ARRCENT - Editorial

PROBLEM LINK:

Contest
Practice

Setter- Choudhury Istasis Mishra
Tester- Choudhury Istasis Mishra, Adhyyan Sekhsaria
Editorialist- Abhishek Pandey

DIFFICULTY:

EASY

PRE-REQUISITES:

Prefix and Suffix Sums (…or {(Prefix\space Sums)}^{4} )

PROBLEM:

For every element of the array, we need to calculate contribution of other cities if it became capital. Contribution of j'th city to i'th city is given by A_j* \sum_{k=2}^{d}{k\choose2} where d=|i-j|+1.

QUICK EXPLANATION:

Once you take the array as an input, get a copy of it (say prefix[n]), and perform prefix-sum algorithm 4 times on it. Similarly make a new array suffix[n] and do suffix sum of it 4 times. The answer is now simply prefix[i-1]+suffix[i+1] for city i.

EXPLANATION:

While I am sure this question gave many contestants a headache to solve during contest, the idea behind it was surprisingly simple. In the editorial, I will give a very brief view of solutions of other sub-tasks and primarily focus on the full solution.

Subtask-1-

Merely simulating what the question demands will do. Such an algorithm will be running in O({N}^{3}), and since N\le1000 for subtask 1, we should try to keep operations basic and simple. A pre-calculation of n\choose2 for all values of N can help.

Subtask-2-

The basic concept behind this one was pre-calculating all the values of n\choose2, calculating the prefix-sum of then to obtain \sum_{k=2}^{i}{k\choose2}, and then AGAIN using prefix sum to obtain \sum_{i=1}^{j}(\sum_{k=2}^{d}{k\choose2}) which would be answer for city i if population is 1.

Full Solution-

So far we have been doing a lot of prefix sums. Time to take it to the next level

For now, let us simulate what happens if we do prefix sum. Lets say, we want to know contribution of an element, arr[i]=k in prefix sum of elements from [i+1,N].

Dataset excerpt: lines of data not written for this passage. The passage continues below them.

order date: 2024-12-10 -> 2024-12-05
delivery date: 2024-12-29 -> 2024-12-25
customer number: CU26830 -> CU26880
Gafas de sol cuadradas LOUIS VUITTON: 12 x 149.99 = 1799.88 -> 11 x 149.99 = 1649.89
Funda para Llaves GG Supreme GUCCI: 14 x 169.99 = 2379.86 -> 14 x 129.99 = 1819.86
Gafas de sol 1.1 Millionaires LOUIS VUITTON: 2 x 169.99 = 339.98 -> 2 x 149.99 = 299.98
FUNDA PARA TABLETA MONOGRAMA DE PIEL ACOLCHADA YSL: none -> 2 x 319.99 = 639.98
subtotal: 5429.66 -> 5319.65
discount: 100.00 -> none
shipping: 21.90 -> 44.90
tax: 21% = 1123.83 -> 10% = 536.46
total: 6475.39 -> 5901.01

Currently, our array is - [...,arr[i],arr[i+1],arr[i+2]....]. Since I want to highlight only contribution of arr[i]=k in elements occurring after index i, let me represent it as [k,0,0,0,0] for now.

What happens on doing prefix sum of this first time? We have to focus on contribution of k for now.

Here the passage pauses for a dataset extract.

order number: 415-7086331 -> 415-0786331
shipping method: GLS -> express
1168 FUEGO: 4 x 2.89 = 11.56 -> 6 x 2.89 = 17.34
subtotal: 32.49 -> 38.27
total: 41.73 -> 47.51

Doing prefix sum first time-

Arr=[k,k,k,k,k]

Contribution of arr[i] in all those elements is k after first time.

What if we do prefix sum again? Doing it second time, we get-

Arr=[k,2*k,3*k,4*k,5*k]

The contribution became equal d*k where d=|i-j|+1. Now, recall that {n \choose2}= n*(n-1)/2 which is nothing but sum of all numbers from [1,n-1]. This gives an intuition that, what if we do prefix sum again? We will get the required sum of numbers!

After third prefix sum-

Arr=[k,3*k,6*k,10*k,15*k].

Look at coefficients of k !! Are they not of the form of “Sum of natural numbers from 1 to …”??

If we take an index j such that j>i, we can verify from above observations that the coefficient of k is nothing but sum of natural numbers from 1 to |j-i|+1=d. Recall that contribution of a city to itself is 0. Hence, obviously in final answer, we will need to add something like prefix[i-1] to get contribution for cities upto i. If coefficient of k at i'th index is sum of natural numbers till i, then coefficient at (i-1)'th index will be n*(n+1)/2-n=n*(n-1)/2={n \choose 2}. In terms of problem/question, we will get d \choose 2.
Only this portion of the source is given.